- YOUR OBJECTIVE:
Go through the data below and copy it exactly, skipping every picture.

- PROVIDED MATERIAL:

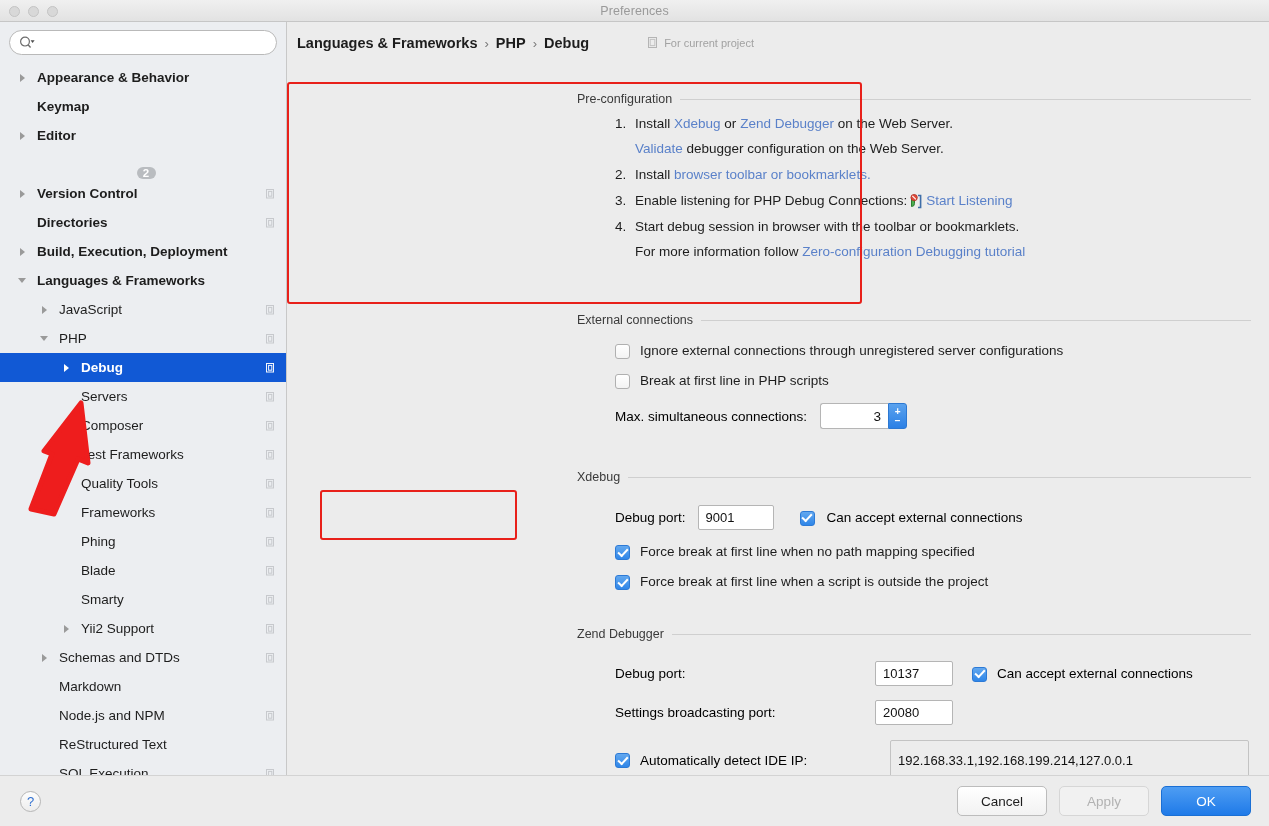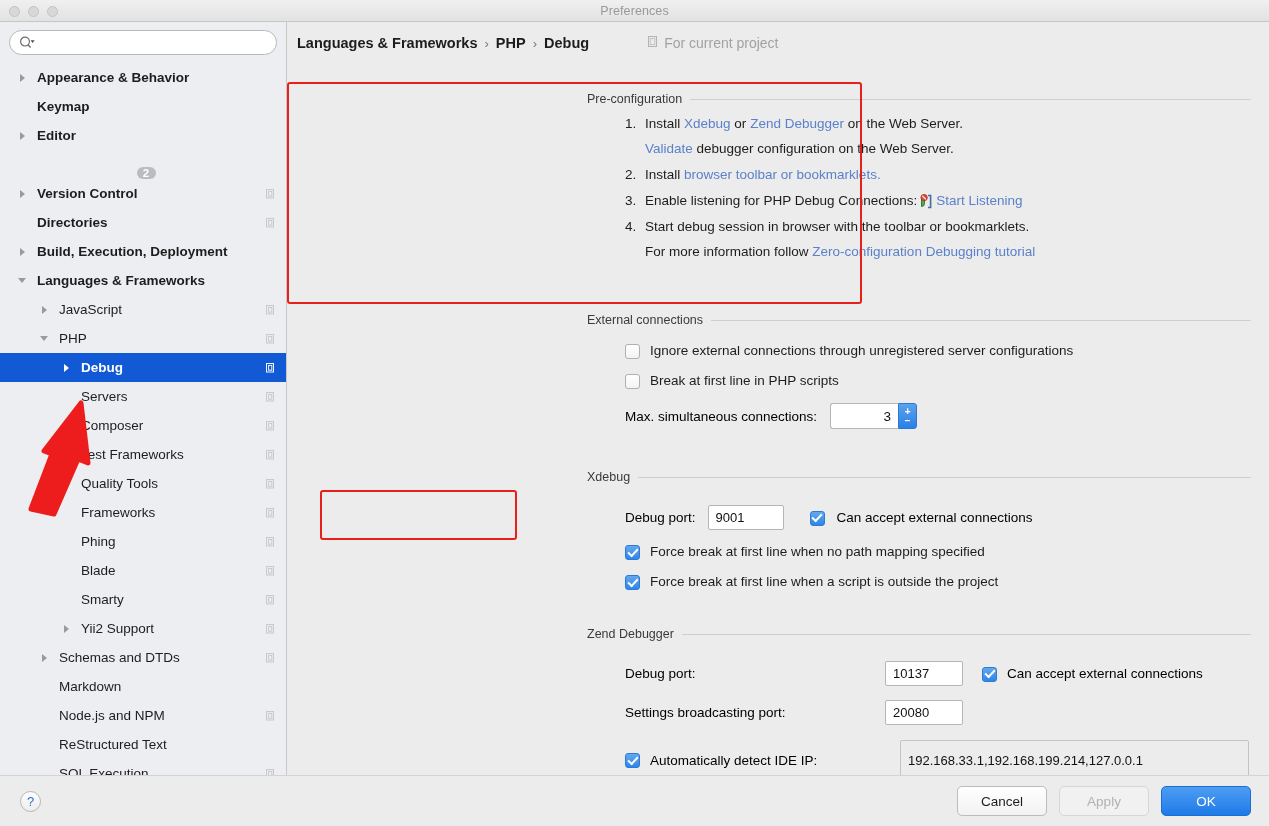--- a/index.html
+++ b/index.html
@@ -106,33 +106,33 @@
   }
   .crumbs {
     display: flex; align-items: center;
     padding: 13px 0 0 10px; gap: 7px;
     font-size: 14.5px; font-weight: bold; color: #1d1d1d;
   }
   .crumb-sep { color: #7a7a7a; font-weight: normal; font-size: 13px; }
   .forproj {
     display: flex; align-items: center; gap: 5px;
     margin-left: 50px; font-weight: normal;
-    font-size: 14px; color: #a2a2a2;
+    font-size: 11px; color: #a2a2a2;
   }
 
   
   .redbox {
     position: absolute; border: 2.5px solid #e8201a;
     border-radius: 3px; pointer-events: none; z-index: 5;
   }
   #redbox-preconfig { left: 290px; top: 60px; width: 575px; height: 222px; }
   #redbox-port { left: 323px; top: 468px; width: 197px; height: 50px; }
 
   
-  .group { position: absolute; left: 300px; right: 18px; }
+  .group { position: absolute; left: 290px; right: 18px; }
   .glabel {
     display: flex; align-items: center; gap: 8px;
     font-size: 12.5px; color: #3a3a3a;
     white-space: nowrap;
   }
   .glabel .gline { flex: 1 1 auto; height: 1px; background: #cfcfcf; }
 
   .rows { padding-left: 38px; }
 
   .orow {

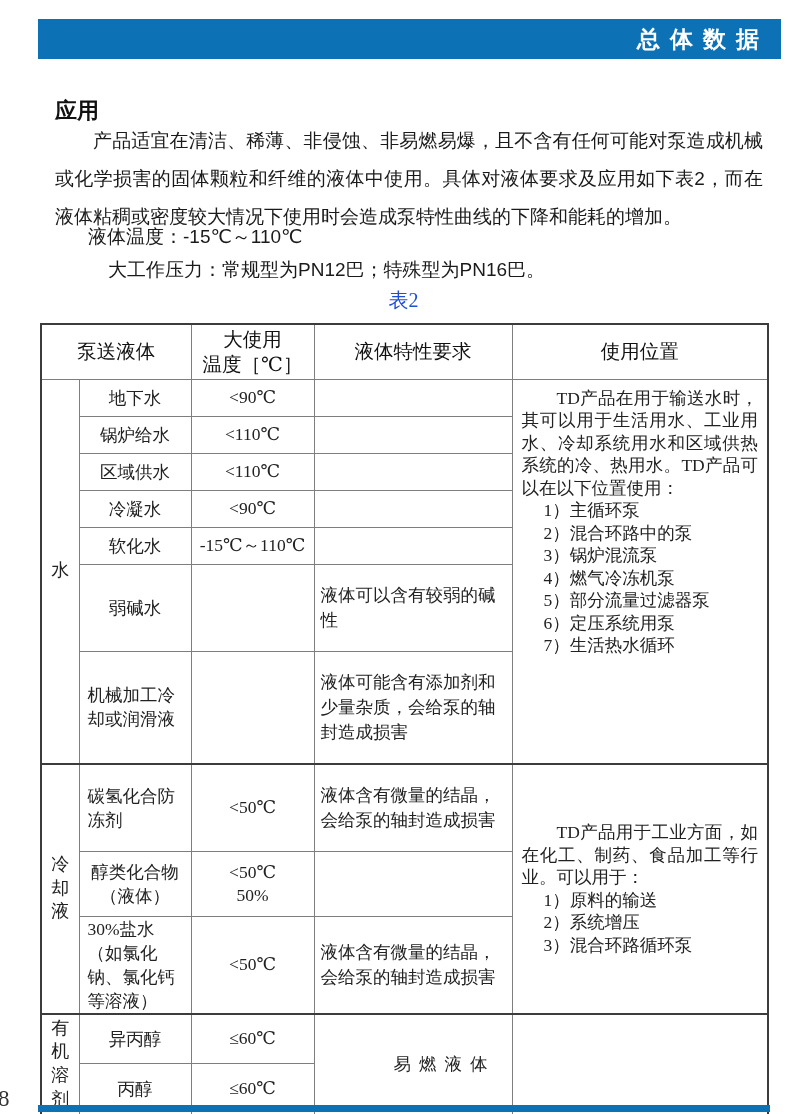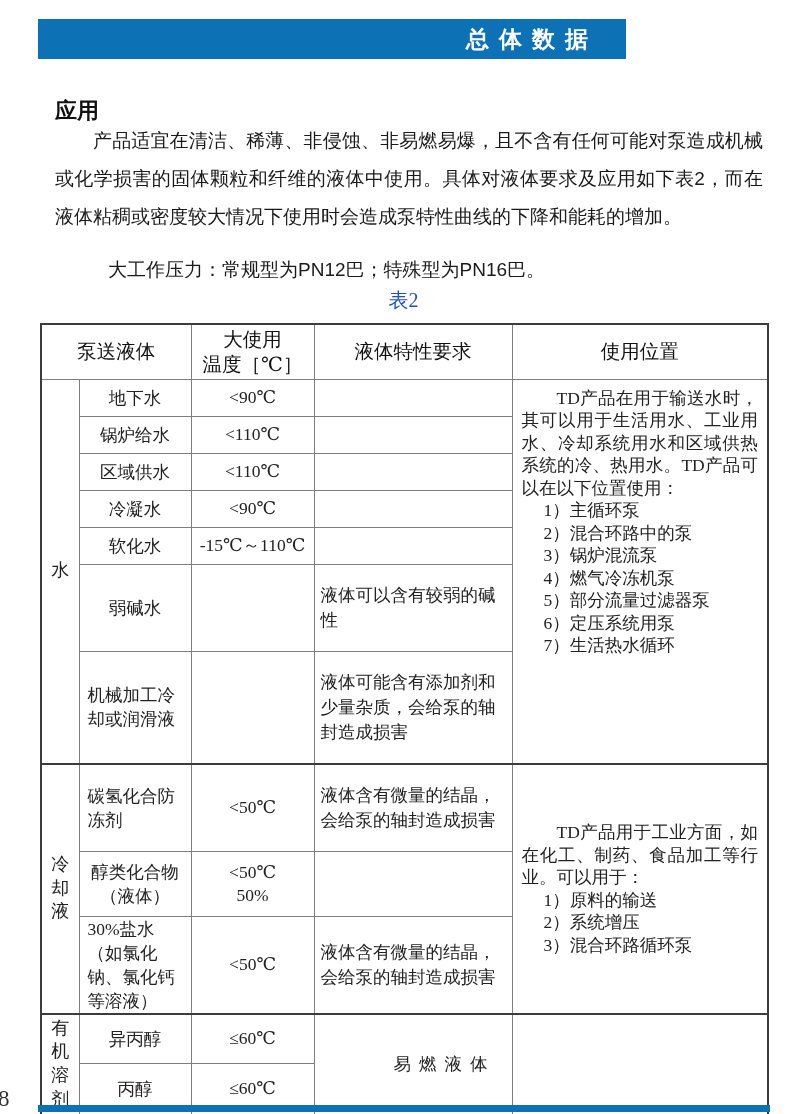--- a/index.html
+++ b/index.html
@@ -4,23 +4,23 @@
 <style>
   :root { --accent: #0d72b5; --bd-dark: #3c3c3c; --bd-light: #7e7e7e; }
   * { margin: 0; padding: 0; box-sizing: border-box; }
   html, body { background: #fff; }
   .page {
     position: relative; width: 800px; height: 1114px; background: #ffffff;
     overflow: hidden; font-family: "Liberation Serif", "DejaVu Serif", serif; color: #1c1c1c;
   }
   
   .hbar {
-    position: absolute; left: 38px; top: 19px; width: 588px; height: 40px;
+    position: absolute; left: 38px; top: 19px; width: 743px; height: 40px;
     background: var(--accent); display: flex; align-items: center; justify-content: flex-end;
-    padding-right: 28px;
+    padding-right: 12px;
   }
   .htitle {
     color: #fff; font-family: "Liberation Sans", "DejaVu Sans", sans-serif;
     font-weight: bold; font-size: 23px; letter-spacing: 10px;
   }
   
   .h-app {
     position: absolute; left: 55px; top: 96px;
     font-family: "Liberation Sans", "DejaVu Sans", sans-serif;
     font-weight: bold; font-size: 22px; color: #111;
@@ -78,20 +78,21 @@
 <body>
 
 <div class="page">
 
   <div class="hbar">
     <span class="htitle">总体数据</span>
   </div>
 
   <div class="h-app">应用</div>
   <p class="intro">产品适宜在清洁、稀薄、非侵蚀、非易燃易爆，且不含有任何可能对泵造成机械或化学损害的固体颗粒和纤维的液体中使用。具体对液体要求及应用如下表2，而在液体粘稠或密度较大情况下使用时会造成泵特性曲线的下降和能耗的增加。</p>
+  <div class="line1">液体温度：-15℃～110℃</div>
   <div class="line2">大工作压力：常规型为PN12巴；特殊型为PN16巴。</div>
 
   <div class="tcaption">表2</div>
 
   <table class="liq">
     <colgroup>
       <col style="width:38px">
         <col style="width:112px">
         <col style="width:123px">
         <col style="width:198px">

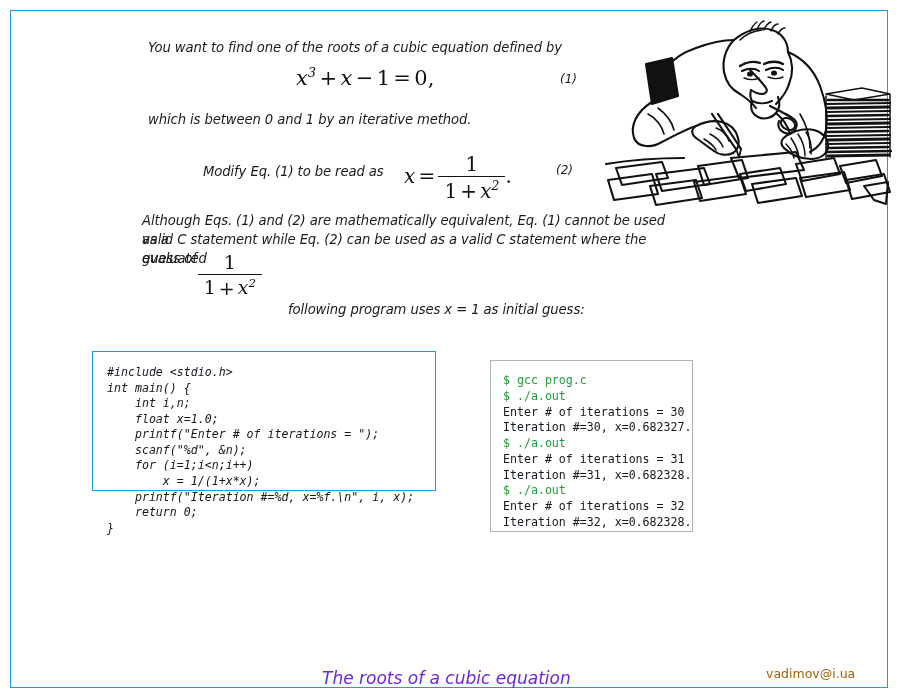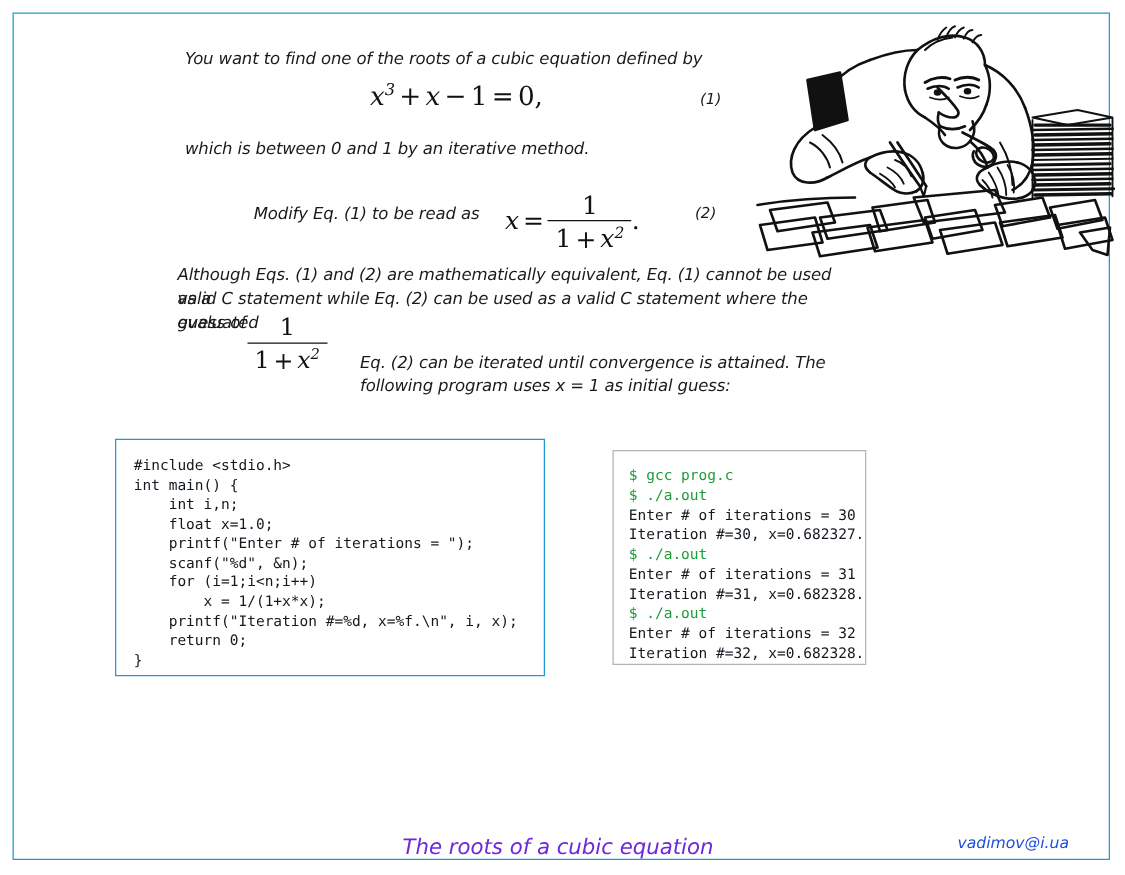--- a/index.html
+++ b/index.html
@@ -120,23 +120,22 @@
     position: absolute;
     font-family: "DejaVu Sans", sans-serif;
     font-style: italic;
     font-size: 17px;
     color: #6d28d9;
     margin-top: 20px;
   }
   #email {
     position: absolute;
     font-family: "DejaVu Sans", sans-serif;
-    font-style: italic;
     font-size: 12.5px;
-    color: #1d4ed8;
+    color: #a16207;
   }
 
   #cartoon {
     position: absolute;
     left: 600px;
     top: 18px;
     width: 292px;
     height: 192px;
   }
 </style>
@@ -164,24 +163,23 @@
   <div class="eqnum" style="left:556px; top:163px;">(2)</div>
 
   <div class="prose" style="left:142px; top:211px; width:540px;">Although Eqs. (1) and (2) are mathematically equivalent, Eq. (1) cannot be used as a</div>
   <div class="prose" style="left:142px; top:230px; width:552px;">valid C statement while Eq. (2) can be used as a valid C statement where the evaluated</div>
   <div class="prose" style="left:142px; top:249px; width:120px;">guess of</div>
 
   <div class="math" style="left:198px; top:252px; font-size:19px;">
     <span class="frac"><span class="num">1</span><span class="den"><span>1</span><span class="op">+</span><span class="var">x</span><sup>2</sup></span></span>
   </div>
 
-  <div class="prose" style="left:288px; top:281px; width:400px;">Eq. (2) can be iterated until convergence is attained. The</div>
   <div class="prose" style="left:288px; top:300px; width:400px;">following program uses x  =  1 as initial guess:</div>
 
-  <div class="panel" id="code-panel" style="left:92px; top:351px; width:344px; height:190px;">
+  <div class="panel" id="code-panel" style="left:92px; top:351px; width:344px; height:140px;font-style:italic;">
     <pre style="padding:13px 0 0 14px;">#include &lt;stdio.h&gt;
 int main() {
     int i,n;
     float x=1.0;
     printf("Enter # of iterations = ");
     scanf("%d", &amp;n);
     for (i=1;i&lt;n;i++)
         x = 1/(1+x*x);
     printf("Iteration #=%d, x=%f.\n", i, x);
     return 0;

- EXERCISE RESPONSE:
--- a/index.html
+++ b/index.html
@@ -106,33 +106,33 @@
   }
   .crumbs {
     display: flex; align-items: center;
     padding: 13px 0 0 10px; gap: 7px;
     font-size: 14.5px; font-weight: bold; color: #1d1d1d;
   }
   .crumb-sep { color: #7a7a7a; font-weight: normal; font-size: 13px; }
   .forproj {
     display: flex; align-items: center; gap: 5px;
     margin-left: 50px; font-weight: normal;
-    font-size: 14px; color: #a2a2a2;
+    font-size: 11px; color: #a2a2a2;
   }
 
   
   .redbox {
     position: absolute; border: 2.5px solid #e8201a;
     border-radius: 3px; pointer-events: none; z-index: 5;
   }
   #redbox-preconfig { left: 290px; top: 60px; width: 575px; height: 222px; }
   #redbox-port { left: 323px; top: 468px; width: 197px; height: 50px; }
 
   
-  .group { position: absolute; left: 300px; right: 18px; }
+  .group { position: absolute; left: 290px; right: 18px; }
   .glabel {
     display: flex; align-items: center; gap: 8px;
     font-size: 12.5px; color: #3a3a3a;
     white-space: nowrap;
   }
   .glabel .gline { flex: 1 1 auto; height: 1px; background: #cfcfcf; }
 
   .rows { padding-left: 38px; }
 
   .orow {

--- a/index.html
+++ b/index.html
@@ -4,23 +4,23 @@
 <style>
   :root { --accent: #0d72b5; --bd-dark: #3c3c3c; --bd-light: #7e7e7e; }
   * { margin: 0; padding: 0; box-sizing: border-box; }
   html, body { background: #fff; }
   .page {
     position: relative; width: 800px; height: 1114px; background: #ffffff;
     overflow: hidden; font-family: "Liberation Serif", "DejaVu Serif", serif; color: #1c1c1c;
   }
   
   .hbar {
-    position: absolute; left: 38px; top: 19px; width: 588px; height: 40px;
+    position: absolute; left: 38px; top: 19px; width: 743px; height: 40px;
     background: var(--accent); display: flex; align-items: center; justify-content: flex-end;
-    padding-right: 28px;
+    padding-right: 12px;
   }
   .htitle {
     color: #fff; font-family: "Liberation Sans", "DejaVu Sans", sans-serif;
     font-weight: bold; font-size: 23px; letter-spacing: 10px;
   }
   
   .h-app {
     position: absolute; left: 55px; top: 96px;
     font-family: "Liberation Sans", "DejaVu Sans", sans-serif;
     font-weight: bold; font-size: 22px; color: #111;
@@ -78,20 +78,21 @@
 <body>
 
 <div class="page">
 
   <div class="hbar">
     <span class="htitle">总体数据</span>
   </div>
 
   <div class="h-app">应用</div>
   <p class="intro">产品适宜在清洁、稀薄、非侵蚀、非易燃易爆，且不含有任何可能对泵造成机械或化学损害的固体颗粒和纤维的液体中使用。具体对液体要求及应用如下表2，而在液体粘稠或密度较大情况下使用时会造成泵特性曲线的下降和能耗的增加。</p>
+  <div class="line1">液体温度：-15℃～110℃</div>
   <div class="line2">大工作压力：常规型为PN12巴；特殊型为PN16巴。</div>
 
   <div class="tcaption">表2</div>
 
   <table class="liq">
     <colgroup>
       <col style="width:38px">
         <col style="width:112px">
         <col style="width:123px">
         <col style="width:198px">

--- a/index.html
+++ b/index.html
@@ -120,23 +120,22 @@
     position: absolute;
     font-family: "DejaVu Sans", sans-serif;
     font-style: italic;
     font-size: 17px;
     color: #6d28d9;
     margin-top: 20px;
   }
   #email {
     position: absolute;
     font-family: "DejaVu Sans", sans-serif;
-    font-style: italic;
     font-size: 12.5px;
-    color: #1d4ed8;
+    color: #a16207;
   }
 
   #cartoon {
     position: absolute;
     left: 600px;
     top: 18px;
     width: 292px;
     height: 192px;
   }
 </style>
@@ -164,24 +163,23 @@
   <div class="eqnum" style="left:556px; top:163px;">(2)</div>
 
   <div class="prose" style="left:142px; top:211px; width:540px;">Although Eqs. (1) and (2) are mathematically equivalent, Eq. (1) cannot be used as a</div>
   <div class="prose" style="left:142px; top:230px; width:552px;">valid C statement while Eq. (2) can be used as a valid C statement where the evaluated</div>
   <div class="prose" style="left:142px; top:249px; width:120px;">guess of</div>
 
   <div class="math" style="left:198px; top:252px; font-size:19px;">
     <span class="frac"><span class="num">1</span><span class="den"><span>1</span><span class="op">+</span><span class="var">x</span><sup>2</sup></span></span>
   </div>
 
-  <div class="prose" style="left:288px; top:281px; width:400px;">Eq. (2) can be iterated until convergence is attained. The</div>
   <div class="prose" style="left:288px; top:300px; width:400px;">following program uses x  =  1 as initial guess:</div>
 
-  <div class="panel" id="code-panel" style="left:92px; top:351px; width:344px; height:190px;">
+  <div class="panel" id="code-panel" style="left:92px; top:351px; width:344px; height:140px;font-style:italic;">
     <pre style="padding:13px 0 0 14px;">#include &lt;stdio.h&gt;
 int main() {
     int i,n;
     float x=1.0;
     printf("Enter # of iterations = ");
     scanf("%d", &amp;n);
     for (i=1;i&lt;n;i++)
         x = 1/(1+x*x);
     printf("Iteration #=%d, x=%f.\n", i, x);
     return 0;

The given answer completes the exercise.